Reiner Opoku is a Berlin-based Art Consultant and international Art agent. He has curated numerous international art exhibitions since the early 1980s, and is working with a variety of renowned contemporary artists. Opoku serves as an advisor and is responsible for aligning artists with some of the world’s leading brands by creating artists in residence programs, commissioned work for various brands permanent art collection and art related projects in that field. He was the founding director of St. Moritz Art Masters in Switzerland and a Co-Founder of Parley for the Oceans in New York City. Reiner Opoku is based in Berlin.

“Since the early 1980s, when I first got in contact with the ‘Young Wild Painters’ from Germany and from the United States, I realized that I wanted to work with artists.
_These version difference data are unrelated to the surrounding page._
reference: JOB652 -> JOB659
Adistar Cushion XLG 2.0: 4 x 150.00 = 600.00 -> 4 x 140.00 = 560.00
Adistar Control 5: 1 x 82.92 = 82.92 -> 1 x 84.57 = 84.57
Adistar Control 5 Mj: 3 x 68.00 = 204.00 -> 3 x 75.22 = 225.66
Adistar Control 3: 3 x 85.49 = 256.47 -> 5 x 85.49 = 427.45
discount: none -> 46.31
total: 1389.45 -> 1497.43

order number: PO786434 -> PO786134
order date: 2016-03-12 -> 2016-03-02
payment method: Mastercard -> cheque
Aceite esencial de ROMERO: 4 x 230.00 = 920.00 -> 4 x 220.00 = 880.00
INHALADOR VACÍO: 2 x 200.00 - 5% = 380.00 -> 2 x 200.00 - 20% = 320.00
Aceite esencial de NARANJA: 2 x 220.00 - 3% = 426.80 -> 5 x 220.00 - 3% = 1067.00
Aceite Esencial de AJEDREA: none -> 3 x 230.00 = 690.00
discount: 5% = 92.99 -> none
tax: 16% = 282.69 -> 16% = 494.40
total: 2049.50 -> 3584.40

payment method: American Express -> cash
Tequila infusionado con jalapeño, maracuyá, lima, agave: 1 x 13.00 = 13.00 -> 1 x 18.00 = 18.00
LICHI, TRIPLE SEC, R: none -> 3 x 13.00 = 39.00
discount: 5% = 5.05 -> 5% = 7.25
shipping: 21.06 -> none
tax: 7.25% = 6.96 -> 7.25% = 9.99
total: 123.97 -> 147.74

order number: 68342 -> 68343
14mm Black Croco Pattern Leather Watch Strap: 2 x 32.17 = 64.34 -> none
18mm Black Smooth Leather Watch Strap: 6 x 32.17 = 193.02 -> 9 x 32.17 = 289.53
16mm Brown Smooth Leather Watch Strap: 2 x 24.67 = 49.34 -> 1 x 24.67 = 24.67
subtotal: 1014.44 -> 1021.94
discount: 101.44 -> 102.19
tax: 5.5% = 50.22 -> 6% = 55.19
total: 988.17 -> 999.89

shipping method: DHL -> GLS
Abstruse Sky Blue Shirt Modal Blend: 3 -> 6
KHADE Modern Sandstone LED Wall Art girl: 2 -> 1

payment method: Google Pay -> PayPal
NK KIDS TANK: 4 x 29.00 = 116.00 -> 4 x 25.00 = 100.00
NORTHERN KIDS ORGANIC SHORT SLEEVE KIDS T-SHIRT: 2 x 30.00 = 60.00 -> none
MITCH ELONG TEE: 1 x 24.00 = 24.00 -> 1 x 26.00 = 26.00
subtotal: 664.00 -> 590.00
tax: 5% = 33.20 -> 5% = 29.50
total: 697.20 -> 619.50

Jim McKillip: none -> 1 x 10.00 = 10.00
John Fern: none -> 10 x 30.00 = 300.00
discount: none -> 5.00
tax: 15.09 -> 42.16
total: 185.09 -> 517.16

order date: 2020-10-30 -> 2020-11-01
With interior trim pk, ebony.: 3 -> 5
My experiences gained during the last decades helped me to take my know-how into the 21st Century, where the division between the creative forms is no longer existing in the way that it did before. Today, an artist collaborating with brands and institutions is not unusual anymore and the creative industry's strong influence on our society has become obvious as well. Nevertheless, there are still trusting people that are genuinely interested in translating, curating and conveying what artists are up to. After more than three decades of activities within the art world, I am still very proud to work with the precious good of art and with its creators. - Reiner Opoku

 

Whitney C. Johnson, VP, Visual Experiences at National Geographic
Student Focus judge

Whitney C. Johnson is the deputy director of photography at National Geographic, her latest role as an advocate and supporter of documentary photography

Prior to joining the magazine, she was the director of photography at The New Yorker where her work was widely recognized, earning awards from the American Society of Magazine Editors; Awards of Excellence from the Society of Publication Designers; and a Peabody, in collaboration with Human Rights Watch and the photographer Platon.

Johnson received a BA in American Literature from Barnard College, and completed MA coursework in American Studies at Columbia University. She serves on the boards of the Alexia Foundation and the W. Eugene Smith Fund.